Task data

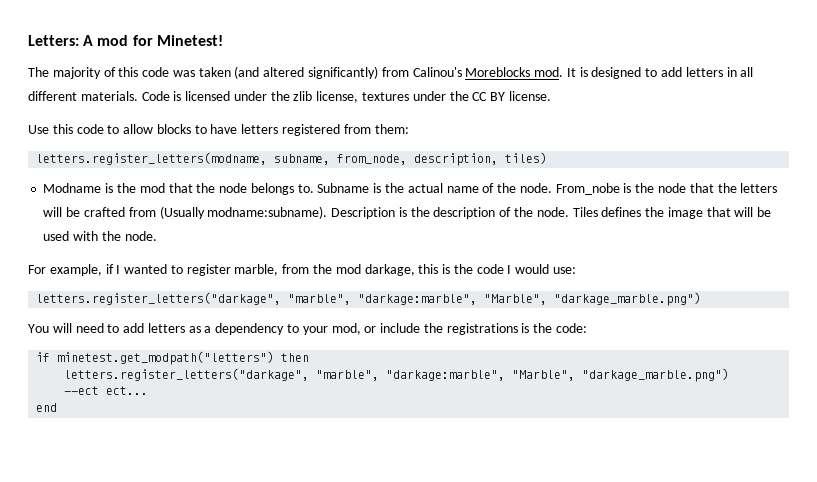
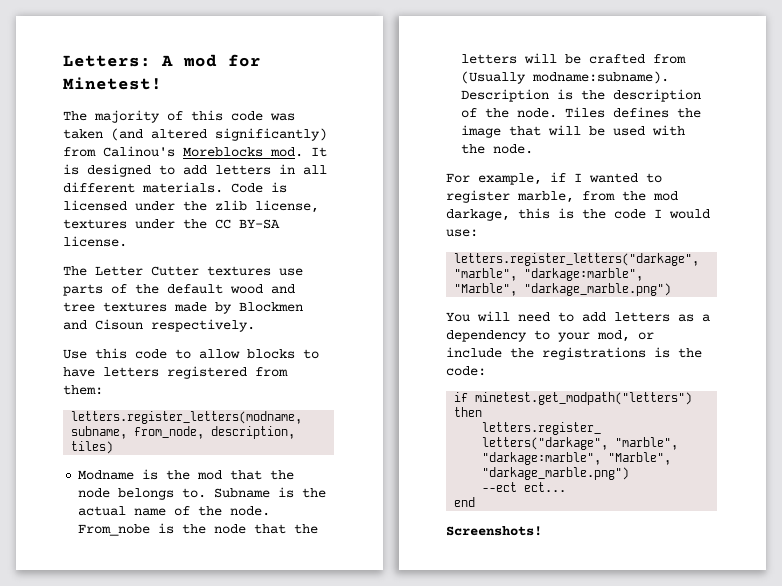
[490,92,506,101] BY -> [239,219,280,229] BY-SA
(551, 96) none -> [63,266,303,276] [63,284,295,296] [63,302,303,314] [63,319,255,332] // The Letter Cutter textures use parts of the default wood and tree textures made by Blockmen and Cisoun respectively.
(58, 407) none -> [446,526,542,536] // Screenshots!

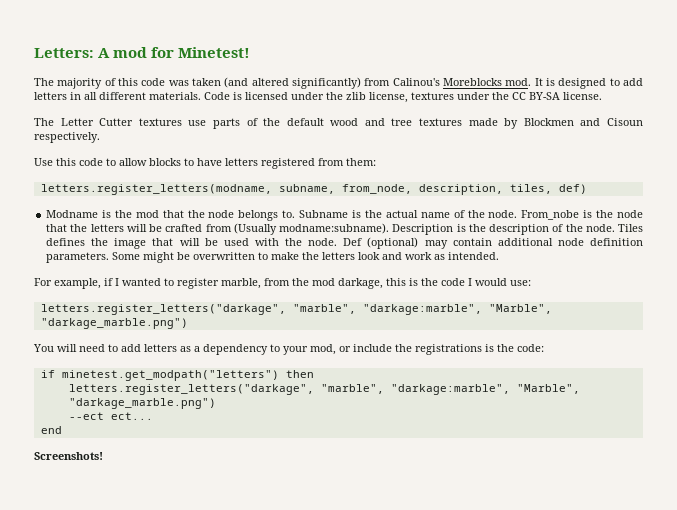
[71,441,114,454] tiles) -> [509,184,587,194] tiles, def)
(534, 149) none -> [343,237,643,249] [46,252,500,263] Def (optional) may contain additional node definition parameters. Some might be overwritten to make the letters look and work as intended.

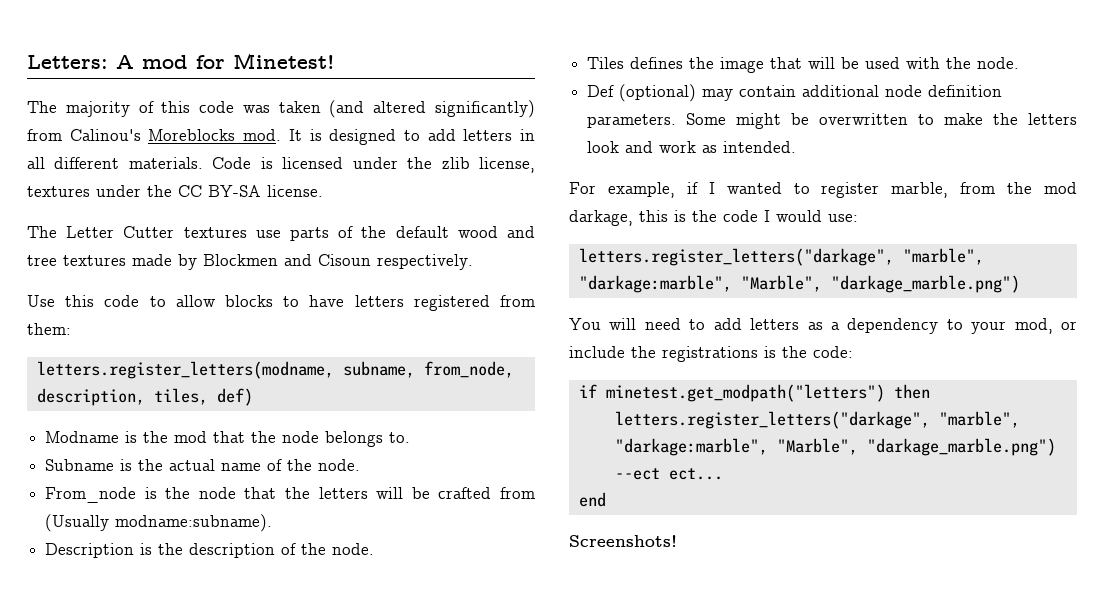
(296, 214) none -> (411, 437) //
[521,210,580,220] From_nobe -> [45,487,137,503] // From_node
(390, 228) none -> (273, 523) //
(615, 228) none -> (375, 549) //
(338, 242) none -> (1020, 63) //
==
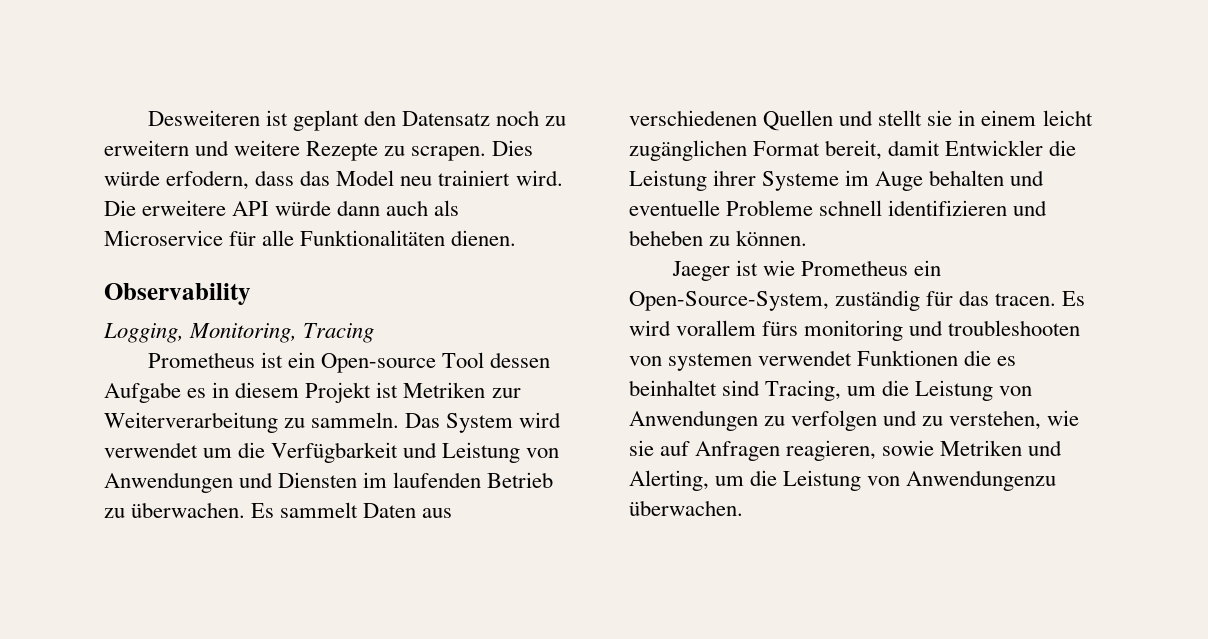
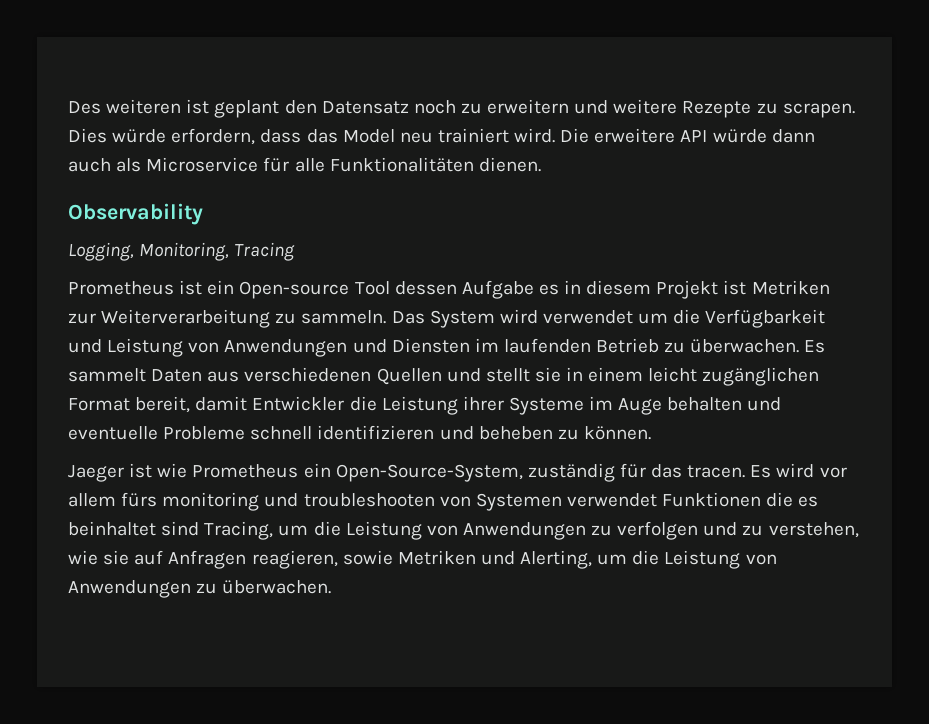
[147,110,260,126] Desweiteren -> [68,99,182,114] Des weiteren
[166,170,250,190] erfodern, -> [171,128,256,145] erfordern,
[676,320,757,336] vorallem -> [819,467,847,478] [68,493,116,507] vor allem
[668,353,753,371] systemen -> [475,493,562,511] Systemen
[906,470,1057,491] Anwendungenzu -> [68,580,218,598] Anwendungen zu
---
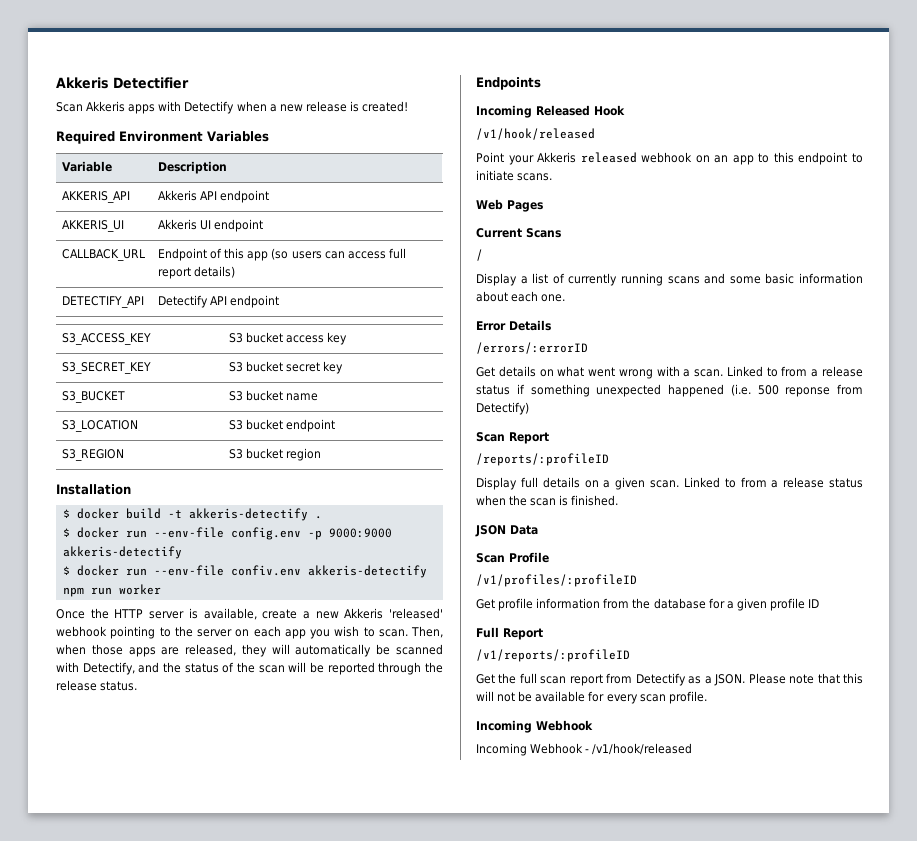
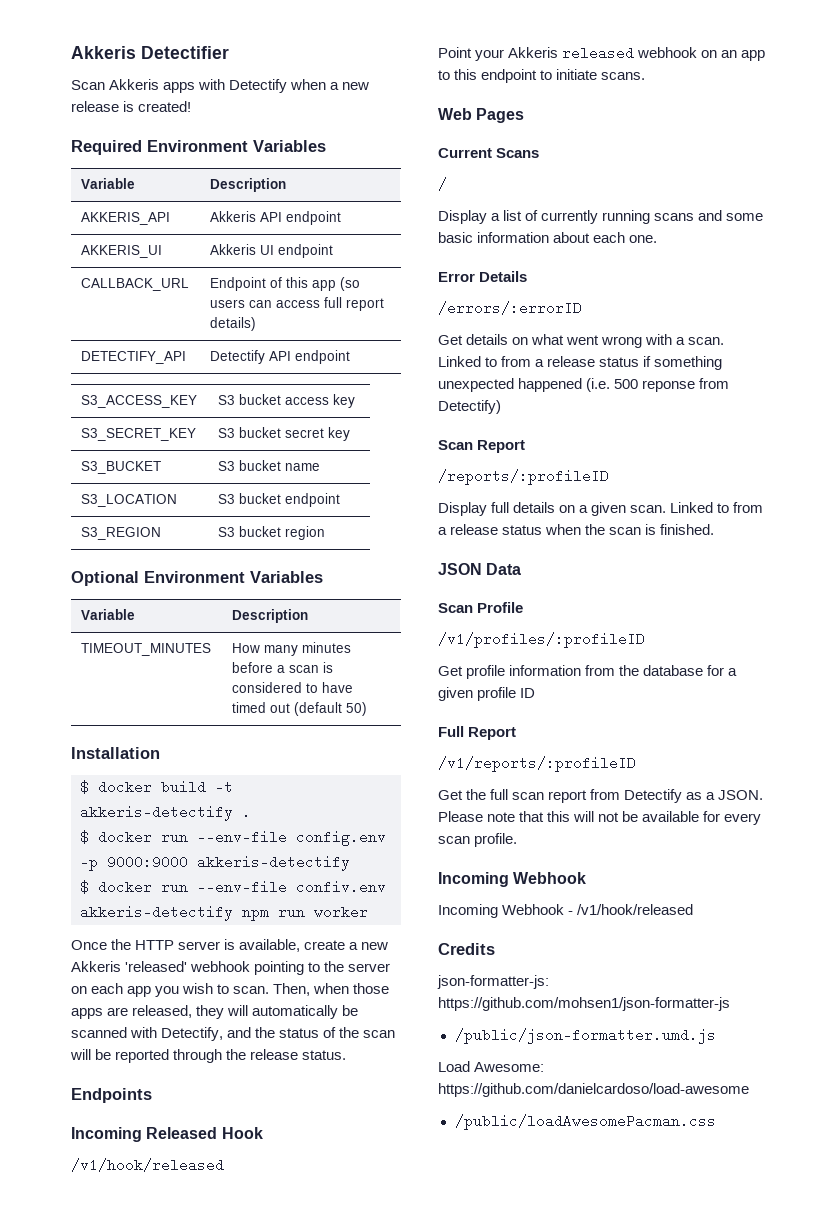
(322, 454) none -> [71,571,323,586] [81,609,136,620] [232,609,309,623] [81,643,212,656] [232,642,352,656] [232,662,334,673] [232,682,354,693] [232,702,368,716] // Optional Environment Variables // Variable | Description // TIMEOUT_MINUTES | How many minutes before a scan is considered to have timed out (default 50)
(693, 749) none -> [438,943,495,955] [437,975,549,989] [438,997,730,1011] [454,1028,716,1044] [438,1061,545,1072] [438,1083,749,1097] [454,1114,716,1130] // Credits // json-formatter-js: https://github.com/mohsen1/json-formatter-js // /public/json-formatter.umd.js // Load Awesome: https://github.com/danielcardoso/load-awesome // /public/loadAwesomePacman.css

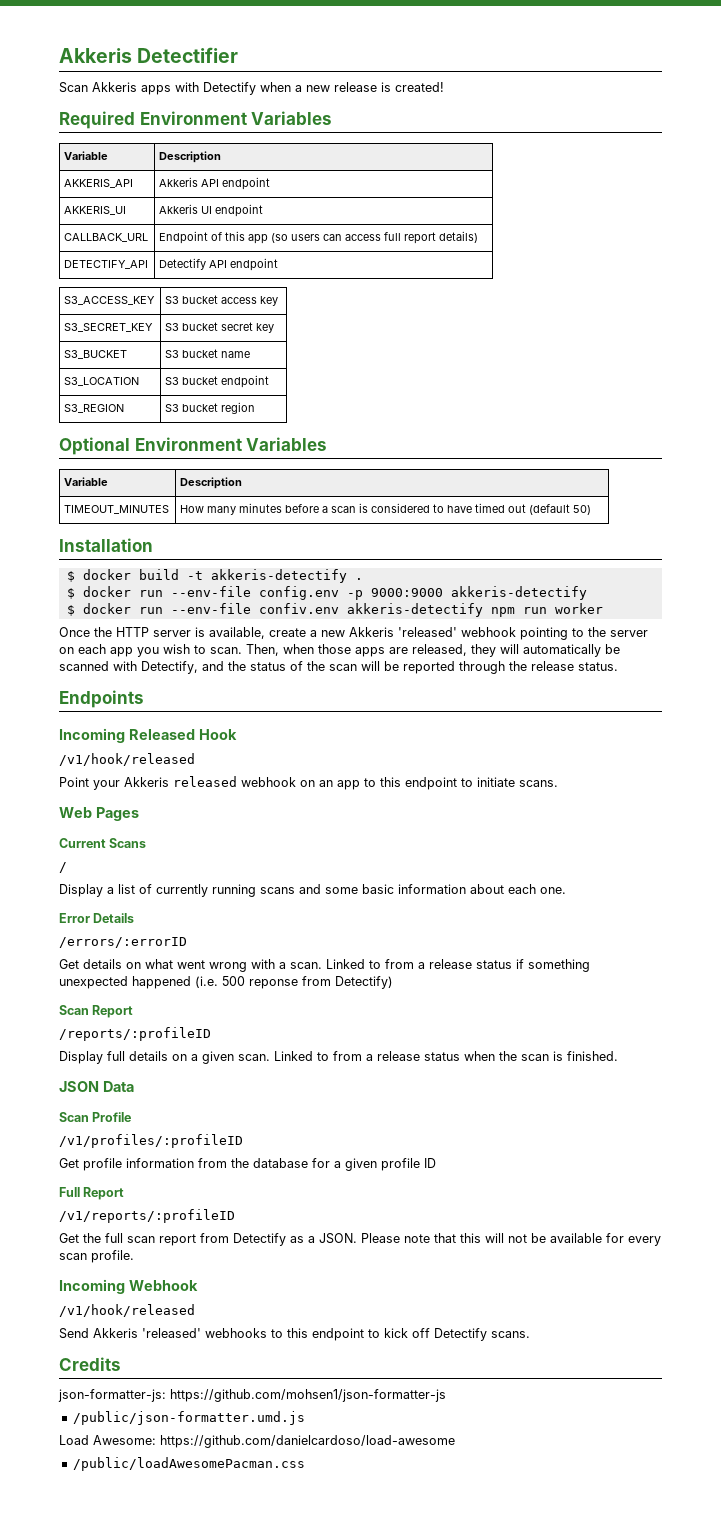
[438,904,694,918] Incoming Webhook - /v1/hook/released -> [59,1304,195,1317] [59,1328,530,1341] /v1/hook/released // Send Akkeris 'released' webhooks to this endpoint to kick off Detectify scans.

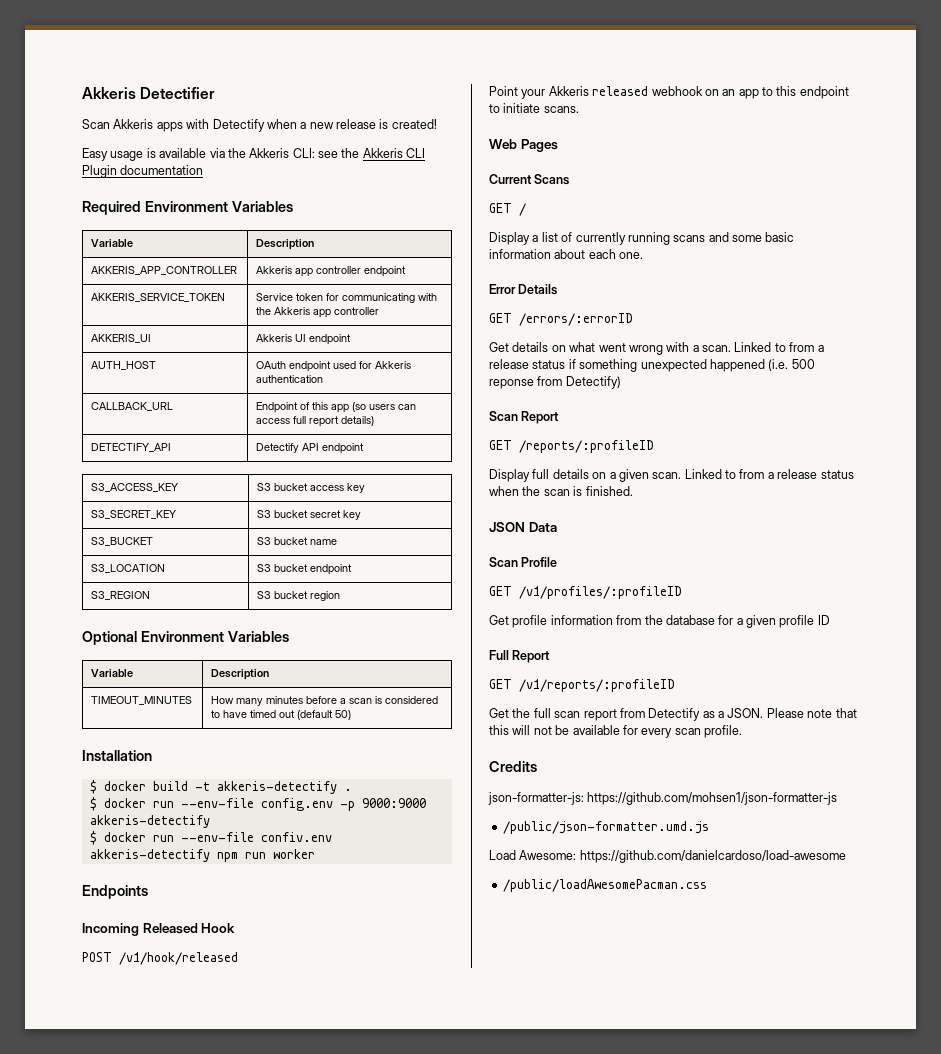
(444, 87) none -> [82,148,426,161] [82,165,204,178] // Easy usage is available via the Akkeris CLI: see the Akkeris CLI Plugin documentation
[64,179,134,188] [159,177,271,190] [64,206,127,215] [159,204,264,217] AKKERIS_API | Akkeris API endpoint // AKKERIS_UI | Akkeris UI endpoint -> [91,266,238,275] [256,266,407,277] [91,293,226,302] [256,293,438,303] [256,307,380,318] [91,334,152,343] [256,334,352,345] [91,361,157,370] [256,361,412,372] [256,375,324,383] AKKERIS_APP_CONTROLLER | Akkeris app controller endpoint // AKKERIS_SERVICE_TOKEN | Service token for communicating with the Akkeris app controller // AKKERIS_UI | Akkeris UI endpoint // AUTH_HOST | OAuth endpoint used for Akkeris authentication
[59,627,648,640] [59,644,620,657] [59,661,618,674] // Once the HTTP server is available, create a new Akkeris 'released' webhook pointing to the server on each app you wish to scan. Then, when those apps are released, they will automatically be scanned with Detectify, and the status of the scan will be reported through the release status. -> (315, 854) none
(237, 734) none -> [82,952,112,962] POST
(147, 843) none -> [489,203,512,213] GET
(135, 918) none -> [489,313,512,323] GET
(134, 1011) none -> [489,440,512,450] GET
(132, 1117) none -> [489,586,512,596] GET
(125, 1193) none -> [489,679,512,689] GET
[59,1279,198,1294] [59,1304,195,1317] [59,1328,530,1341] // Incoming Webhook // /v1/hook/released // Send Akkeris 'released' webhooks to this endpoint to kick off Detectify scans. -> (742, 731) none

Required work
Go back to the lines above and output, exactly as they stand, the ones from the line containing "(534, 149) none" to the line containing "(338, 242) none -> (1020, 63) //". Leave all pictures behind.

Solution to the problem
(534, 149) none -> [343,237,643,249] [46,252,500,263] Def (optional) may contain additional node definition parameters. Some might be overwritten to make the letters look and work as intended.

(296, 214) none -> (411, 437) //
[521,210,580,220] From_nobe -> [45,487,137,503] // From_node
(390, 228) none -> (273, 523) //
(615, 228) none -> (375, 549) //
(338, 242) none -> (1020, 63) //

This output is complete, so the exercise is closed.